I’m scheduled to go to an MDS next week for a second opinion on a diagnosis of Essential Tremor and I’m wondering what part of my medical history is significant enough to bring up with the doctor. A general neurologist examined me in September and performed a series of tests  (EEG, nerve and muscle) but didn’t really go over my medical history that closely. I already had MRIs of my brain, cervical and lumbar spine. (the spinal scans were because of a cervical fusion in 2003, lumbar scans (2017) were from an on-going bulging disc at L5S1, SI joint inflammation and osteoarthritis, and the brain scan (2015) from hypogonadism.

I went to the neurologist in September because I developed a tremor, that I only noticed when I was holding a coffee cup or reading the paper, about 2 years ago – I ignored it. My wife noticed it roughly a year ago – also ignored her. About 6 months ago I started dropping things and my handwriting became unreadable – too big and too small. The tremor is only on my dominant hand.

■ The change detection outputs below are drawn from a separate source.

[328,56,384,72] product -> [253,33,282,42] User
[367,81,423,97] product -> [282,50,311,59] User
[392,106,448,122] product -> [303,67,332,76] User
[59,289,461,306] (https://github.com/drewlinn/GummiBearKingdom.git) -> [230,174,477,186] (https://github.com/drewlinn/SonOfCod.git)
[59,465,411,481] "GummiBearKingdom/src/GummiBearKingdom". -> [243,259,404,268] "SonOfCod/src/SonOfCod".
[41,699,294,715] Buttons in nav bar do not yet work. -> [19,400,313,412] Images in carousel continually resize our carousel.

The neurologist said I had weakness in my right side – he attributed that to arthritis, rotator cuff surgeries on my right shoulder and the cervical fusion- and weakness in my legs, which he attributed to the lumbar disc and bone spurs.

The week before the neurologist diagnosed me with ET, I developed a persistent tremor in my right index finger that is noticeable when I rest my hand on a desk, mouse, lap. I can ignore it by moving my hand position, but if I make an effort to stop it by thinking, it generally worsens and causes a full on arm tremor. I’ve also developed painful, writer’s cramp in my hand that is almost constant, and a shoulder ache that comes and goes. – when it’s present, the pain might slow my arm swing some but I’d need someone else to tell me because I can’t observe that directly. IThe problem of dropping things is increasing and while driving my right hand actually unclasp from the steering wheel, twice.

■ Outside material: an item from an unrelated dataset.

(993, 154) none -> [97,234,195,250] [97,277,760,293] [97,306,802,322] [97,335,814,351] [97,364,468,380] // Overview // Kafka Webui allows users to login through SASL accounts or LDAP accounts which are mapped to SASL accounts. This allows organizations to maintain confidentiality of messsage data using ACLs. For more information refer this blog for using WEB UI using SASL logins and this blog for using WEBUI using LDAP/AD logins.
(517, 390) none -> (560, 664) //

As far as any non motor symptoms go, I seem to be hitting the jackpot on a few issues- some are common to PD others shared with Essential Tremor. I have sleep apnea treated by a cpap machine, melatonin- resistant insomnia (I get about 4/5 hours until roughly 430 am), vivid dreaming, some kicking in my sleep (my wife says), and that weird sensation of almost waking up but cant move my body, vitamin D deficiency, high blood pressure, mild depression and lots of apathy, low testosterone, partial loss of smell, sensitivity to cold, and super tight hamstrings and back muscles (according to all of my massage therapists). There might be more, but I’m actively ignoring as many health problems as possible so they will go away! I'm taking meds for a blood pressure, low T, and physical therapy  and meds for arthritis pain in my joints.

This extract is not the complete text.